Recently, research on diagnosis of coronary plaque has shown significant advances. The REVERSAL study in patients with a history of CHD, by diagnosis with intravascular ultrasound, suggested that intensive lipid lowering therapy with atorvastatin (80 mg/day) was associated with no growth of plaque (-0.4% compared to baseline), versus therapy with pravastatin (40 mg/day) which showed a slight increase (2.7%) in plaque volume over 18 months. In Japan, the ESTABLISH study, a single center study, indicated that early intensive lipid lowering therapy with atorvastatin (20 mg/day) could induce a significant reduction in plaque volume in patients with acute coronary syndrome. However, this benefit has not been verified in multicenter trials in Japan. Further, no comparative investigation into the effect of various concomitant drugs on coronary plaque has been done.

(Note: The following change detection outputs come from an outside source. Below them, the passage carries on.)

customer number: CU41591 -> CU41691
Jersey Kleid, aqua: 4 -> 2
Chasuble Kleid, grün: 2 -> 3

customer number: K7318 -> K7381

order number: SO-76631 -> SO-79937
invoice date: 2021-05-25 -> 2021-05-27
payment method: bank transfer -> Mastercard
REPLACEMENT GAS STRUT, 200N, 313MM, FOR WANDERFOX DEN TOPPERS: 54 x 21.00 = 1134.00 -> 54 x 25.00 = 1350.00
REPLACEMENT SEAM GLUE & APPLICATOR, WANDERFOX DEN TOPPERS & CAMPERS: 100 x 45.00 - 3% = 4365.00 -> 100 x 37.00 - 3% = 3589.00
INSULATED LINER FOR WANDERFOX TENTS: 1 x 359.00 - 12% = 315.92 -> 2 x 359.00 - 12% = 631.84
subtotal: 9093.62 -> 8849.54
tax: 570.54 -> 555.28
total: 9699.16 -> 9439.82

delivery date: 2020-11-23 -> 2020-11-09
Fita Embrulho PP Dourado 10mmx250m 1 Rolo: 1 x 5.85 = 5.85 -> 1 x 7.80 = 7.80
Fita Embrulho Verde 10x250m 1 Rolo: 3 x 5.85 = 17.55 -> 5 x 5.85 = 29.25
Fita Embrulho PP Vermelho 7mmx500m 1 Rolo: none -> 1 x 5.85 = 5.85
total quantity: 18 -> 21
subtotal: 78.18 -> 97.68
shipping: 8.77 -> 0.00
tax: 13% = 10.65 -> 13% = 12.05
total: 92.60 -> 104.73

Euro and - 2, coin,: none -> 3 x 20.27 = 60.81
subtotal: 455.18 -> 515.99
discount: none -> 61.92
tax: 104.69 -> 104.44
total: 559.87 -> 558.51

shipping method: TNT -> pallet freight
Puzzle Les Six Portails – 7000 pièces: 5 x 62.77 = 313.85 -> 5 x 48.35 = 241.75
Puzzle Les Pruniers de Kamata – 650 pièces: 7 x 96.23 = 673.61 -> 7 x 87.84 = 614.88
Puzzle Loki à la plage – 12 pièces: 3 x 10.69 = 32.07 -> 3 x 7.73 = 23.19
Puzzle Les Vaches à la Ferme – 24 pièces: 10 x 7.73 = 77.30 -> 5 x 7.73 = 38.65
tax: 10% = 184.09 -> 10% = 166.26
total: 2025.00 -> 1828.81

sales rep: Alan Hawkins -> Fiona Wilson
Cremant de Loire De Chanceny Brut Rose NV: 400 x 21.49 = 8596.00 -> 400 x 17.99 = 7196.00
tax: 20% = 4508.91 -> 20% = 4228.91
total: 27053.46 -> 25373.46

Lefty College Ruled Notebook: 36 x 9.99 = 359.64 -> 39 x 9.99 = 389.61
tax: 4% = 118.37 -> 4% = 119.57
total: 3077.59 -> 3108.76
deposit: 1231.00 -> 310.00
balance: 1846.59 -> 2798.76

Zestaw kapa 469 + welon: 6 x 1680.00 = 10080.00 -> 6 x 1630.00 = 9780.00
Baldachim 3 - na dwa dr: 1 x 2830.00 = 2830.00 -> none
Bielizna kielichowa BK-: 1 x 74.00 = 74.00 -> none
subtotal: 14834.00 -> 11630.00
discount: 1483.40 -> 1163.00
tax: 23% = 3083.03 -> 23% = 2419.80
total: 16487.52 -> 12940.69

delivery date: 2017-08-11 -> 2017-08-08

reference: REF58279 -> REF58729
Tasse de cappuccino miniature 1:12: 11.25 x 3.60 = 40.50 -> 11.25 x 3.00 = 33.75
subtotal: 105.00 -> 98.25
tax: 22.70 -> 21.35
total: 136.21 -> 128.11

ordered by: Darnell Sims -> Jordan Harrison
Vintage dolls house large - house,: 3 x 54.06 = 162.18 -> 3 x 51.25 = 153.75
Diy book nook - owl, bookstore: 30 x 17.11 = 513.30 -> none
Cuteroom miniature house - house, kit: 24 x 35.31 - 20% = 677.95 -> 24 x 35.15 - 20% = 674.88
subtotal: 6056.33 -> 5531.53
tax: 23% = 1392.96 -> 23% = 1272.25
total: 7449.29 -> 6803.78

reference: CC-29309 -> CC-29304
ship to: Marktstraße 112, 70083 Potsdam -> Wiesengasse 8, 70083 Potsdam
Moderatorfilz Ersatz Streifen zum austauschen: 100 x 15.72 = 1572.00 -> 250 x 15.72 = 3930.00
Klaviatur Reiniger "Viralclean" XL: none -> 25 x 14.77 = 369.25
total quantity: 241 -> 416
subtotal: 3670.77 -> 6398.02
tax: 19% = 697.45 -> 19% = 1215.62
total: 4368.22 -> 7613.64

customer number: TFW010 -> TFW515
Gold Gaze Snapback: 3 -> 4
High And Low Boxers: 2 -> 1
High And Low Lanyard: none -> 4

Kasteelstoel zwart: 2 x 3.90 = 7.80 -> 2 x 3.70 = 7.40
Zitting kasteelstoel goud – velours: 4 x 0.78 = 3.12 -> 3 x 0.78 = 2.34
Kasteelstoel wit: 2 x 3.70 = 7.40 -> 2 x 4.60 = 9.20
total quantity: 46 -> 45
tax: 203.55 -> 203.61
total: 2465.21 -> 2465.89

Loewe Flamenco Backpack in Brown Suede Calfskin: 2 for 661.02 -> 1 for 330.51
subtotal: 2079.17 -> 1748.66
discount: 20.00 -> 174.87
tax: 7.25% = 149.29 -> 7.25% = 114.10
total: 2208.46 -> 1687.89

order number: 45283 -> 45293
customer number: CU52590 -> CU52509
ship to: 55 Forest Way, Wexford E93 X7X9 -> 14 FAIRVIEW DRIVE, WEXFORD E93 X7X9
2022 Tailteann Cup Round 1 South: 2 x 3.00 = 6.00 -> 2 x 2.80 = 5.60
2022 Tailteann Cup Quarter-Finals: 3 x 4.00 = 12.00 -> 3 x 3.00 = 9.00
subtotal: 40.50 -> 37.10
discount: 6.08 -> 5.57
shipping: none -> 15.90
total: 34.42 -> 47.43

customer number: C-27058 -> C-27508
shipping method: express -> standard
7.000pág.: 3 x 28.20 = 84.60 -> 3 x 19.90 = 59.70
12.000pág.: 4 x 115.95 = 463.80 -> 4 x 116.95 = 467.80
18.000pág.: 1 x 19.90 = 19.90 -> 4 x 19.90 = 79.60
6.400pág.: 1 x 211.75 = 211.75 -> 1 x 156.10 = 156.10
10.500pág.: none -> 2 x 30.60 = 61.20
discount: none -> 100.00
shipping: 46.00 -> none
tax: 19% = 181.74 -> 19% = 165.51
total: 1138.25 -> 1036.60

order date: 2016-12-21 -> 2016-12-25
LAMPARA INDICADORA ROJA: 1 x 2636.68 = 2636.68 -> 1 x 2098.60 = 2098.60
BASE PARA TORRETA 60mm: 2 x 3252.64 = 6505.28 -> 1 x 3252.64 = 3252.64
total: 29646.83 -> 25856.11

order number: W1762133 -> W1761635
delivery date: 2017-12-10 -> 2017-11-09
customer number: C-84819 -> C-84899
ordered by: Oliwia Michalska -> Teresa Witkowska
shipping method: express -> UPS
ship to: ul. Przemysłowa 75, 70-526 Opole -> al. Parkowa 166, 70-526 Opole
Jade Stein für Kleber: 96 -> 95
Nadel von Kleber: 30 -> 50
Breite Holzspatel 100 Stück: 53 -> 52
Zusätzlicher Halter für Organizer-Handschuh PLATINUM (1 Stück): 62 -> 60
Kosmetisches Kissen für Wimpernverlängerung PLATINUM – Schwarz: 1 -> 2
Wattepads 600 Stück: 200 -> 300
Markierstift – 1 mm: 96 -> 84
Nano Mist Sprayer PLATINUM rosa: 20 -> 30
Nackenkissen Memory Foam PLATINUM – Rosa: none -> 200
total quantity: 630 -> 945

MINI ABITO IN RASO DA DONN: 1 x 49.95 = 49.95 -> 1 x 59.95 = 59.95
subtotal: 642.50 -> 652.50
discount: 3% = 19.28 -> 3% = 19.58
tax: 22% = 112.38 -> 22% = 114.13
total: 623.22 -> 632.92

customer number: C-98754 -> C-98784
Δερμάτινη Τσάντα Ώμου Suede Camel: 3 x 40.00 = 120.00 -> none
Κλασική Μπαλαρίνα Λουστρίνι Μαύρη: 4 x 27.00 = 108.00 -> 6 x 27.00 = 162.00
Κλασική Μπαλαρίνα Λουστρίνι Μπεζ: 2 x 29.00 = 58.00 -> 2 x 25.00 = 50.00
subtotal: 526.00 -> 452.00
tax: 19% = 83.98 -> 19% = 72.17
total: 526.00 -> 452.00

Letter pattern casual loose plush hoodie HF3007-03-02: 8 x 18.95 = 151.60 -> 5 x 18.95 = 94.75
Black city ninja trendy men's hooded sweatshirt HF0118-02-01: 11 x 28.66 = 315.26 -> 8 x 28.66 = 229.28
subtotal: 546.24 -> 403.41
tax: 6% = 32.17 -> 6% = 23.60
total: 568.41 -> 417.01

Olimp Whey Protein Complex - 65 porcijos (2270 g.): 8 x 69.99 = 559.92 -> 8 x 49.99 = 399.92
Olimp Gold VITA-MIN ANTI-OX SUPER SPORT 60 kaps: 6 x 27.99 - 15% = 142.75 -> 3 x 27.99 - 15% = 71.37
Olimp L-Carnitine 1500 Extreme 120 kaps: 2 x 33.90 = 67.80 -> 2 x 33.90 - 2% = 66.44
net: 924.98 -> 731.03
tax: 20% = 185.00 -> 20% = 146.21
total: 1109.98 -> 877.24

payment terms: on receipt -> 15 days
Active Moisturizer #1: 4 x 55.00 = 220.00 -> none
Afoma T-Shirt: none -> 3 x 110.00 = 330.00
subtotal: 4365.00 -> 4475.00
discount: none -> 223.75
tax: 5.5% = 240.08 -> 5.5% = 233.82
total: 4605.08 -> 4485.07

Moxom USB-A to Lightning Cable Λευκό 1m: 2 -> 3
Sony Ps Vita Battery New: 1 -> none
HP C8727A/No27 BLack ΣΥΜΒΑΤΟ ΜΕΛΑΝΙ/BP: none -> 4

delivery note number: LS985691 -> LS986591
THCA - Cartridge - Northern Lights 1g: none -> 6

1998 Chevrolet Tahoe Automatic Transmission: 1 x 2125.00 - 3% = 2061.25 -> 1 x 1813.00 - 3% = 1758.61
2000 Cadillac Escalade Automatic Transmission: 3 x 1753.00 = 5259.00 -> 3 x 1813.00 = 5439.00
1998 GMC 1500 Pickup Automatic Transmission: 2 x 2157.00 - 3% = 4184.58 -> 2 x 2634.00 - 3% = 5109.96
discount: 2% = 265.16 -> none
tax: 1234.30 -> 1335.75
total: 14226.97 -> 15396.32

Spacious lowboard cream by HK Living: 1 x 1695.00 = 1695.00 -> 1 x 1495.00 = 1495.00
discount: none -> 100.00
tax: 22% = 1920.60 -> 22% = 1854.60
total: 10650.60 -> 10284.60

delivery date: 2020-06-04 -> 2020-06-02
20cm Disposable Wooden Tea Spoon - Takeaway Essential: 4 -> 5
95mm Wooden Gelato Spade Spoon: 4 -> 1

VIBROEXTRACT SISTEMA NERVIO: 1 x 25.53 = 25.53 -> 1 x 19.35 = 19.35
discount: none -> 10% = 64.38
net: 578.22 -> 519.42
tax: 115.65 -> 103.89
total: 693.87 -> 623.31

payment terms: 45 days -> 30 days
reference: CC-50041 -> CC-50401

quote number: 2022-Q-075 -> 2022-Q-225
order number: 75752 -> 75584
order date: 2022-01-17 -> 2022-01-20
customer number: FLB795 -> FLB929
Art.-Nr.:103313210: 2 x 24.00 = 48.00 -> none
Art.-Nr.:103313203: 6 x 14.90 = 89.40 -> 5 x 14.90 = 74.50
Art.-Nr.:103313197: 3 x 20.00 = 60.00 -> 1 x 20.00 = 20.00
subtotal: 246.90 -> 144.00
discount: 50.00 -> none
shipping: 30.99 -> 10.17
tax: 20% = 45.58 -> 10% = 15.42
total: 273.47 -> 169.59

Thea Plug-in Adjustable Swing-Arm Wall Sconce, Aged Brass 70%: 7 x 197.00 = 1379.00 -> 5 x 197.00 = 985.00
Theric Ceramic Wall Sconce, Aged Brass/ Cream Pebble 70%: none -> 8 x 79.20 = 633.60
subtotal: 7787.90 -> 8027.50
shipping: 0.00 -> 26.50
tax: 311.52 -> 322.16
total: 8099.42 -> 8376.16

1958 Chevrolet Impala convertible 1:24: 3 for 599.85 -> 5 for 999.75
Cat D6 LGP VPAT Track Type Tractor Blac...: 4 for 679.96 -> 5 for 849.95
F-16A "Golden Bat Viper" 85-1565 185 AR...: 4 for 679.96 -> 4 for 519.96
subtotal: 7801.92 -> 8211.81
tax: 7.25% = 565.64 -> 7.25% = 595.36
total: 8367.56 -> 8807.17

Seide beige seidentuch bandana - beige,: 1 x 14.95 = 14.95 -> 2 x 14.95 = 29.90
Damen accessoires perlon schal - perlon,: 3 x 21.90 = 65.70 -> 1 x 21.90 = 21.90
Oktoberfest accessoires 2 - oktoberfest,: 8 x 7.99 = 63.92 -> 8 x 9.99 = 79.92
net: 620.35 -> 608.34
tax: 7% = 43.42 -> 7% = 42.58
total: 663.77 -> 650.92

Pitavastatin is a chemically synthesized statin in Japan which has been marketed since late 2003. Pitavastatin has an LDL-C lowering effect as strong as atorvastatin and also has a superior HDL-C elevating effect; meanwhile, the effect of pitavastatin on coronary plaque has not been reported.
Study Type : | Interventional (Clinical Trial) |
Actual Enrollment : | 307 participants |
Allocation: | Randomized |
Intervention Model: | Parallel Assignment |
Masking: | Single (Outcomes Assessor) |
Primary Purpose: | Treatment |
Official Title: | Japan Assessment of Pitavastatin and Atorvastatin in Acute Coronary Syndrome |
Study Start Date : | November 2005 |
Actual Primary Completion Date : | October 2007 |
Actual Study Completion Date : | March 2008 |

Arm | Intervention/treatment |
---|---|
Active Comparator: 1
Pitavastatin
|
Drug: Pitavastatin
Pitavastatin 4mg per day |
Active Comparator: 2
Atorvastatin
|
Drug: Atorvastatin
Atorvastatin 20mg per day |
- plaque volume [ Time Frame: one year ]
- total cholesterol (TC) [ Time Frame: one year ]
- low-density lipoprotein (LDL)-cholesterol (LDL-C) [ Time Frame: one year ]
- high-density lipoprotein (HDL)-cholesterol (HDL-C) [ Time Frame: one year ]
- HDL2-C [ Time Frame: one year ]
- HDL3-C [ Time Frame: one year ]
- remnant like particles-cholesterol (RLP-C) [ Time Frame: one year ]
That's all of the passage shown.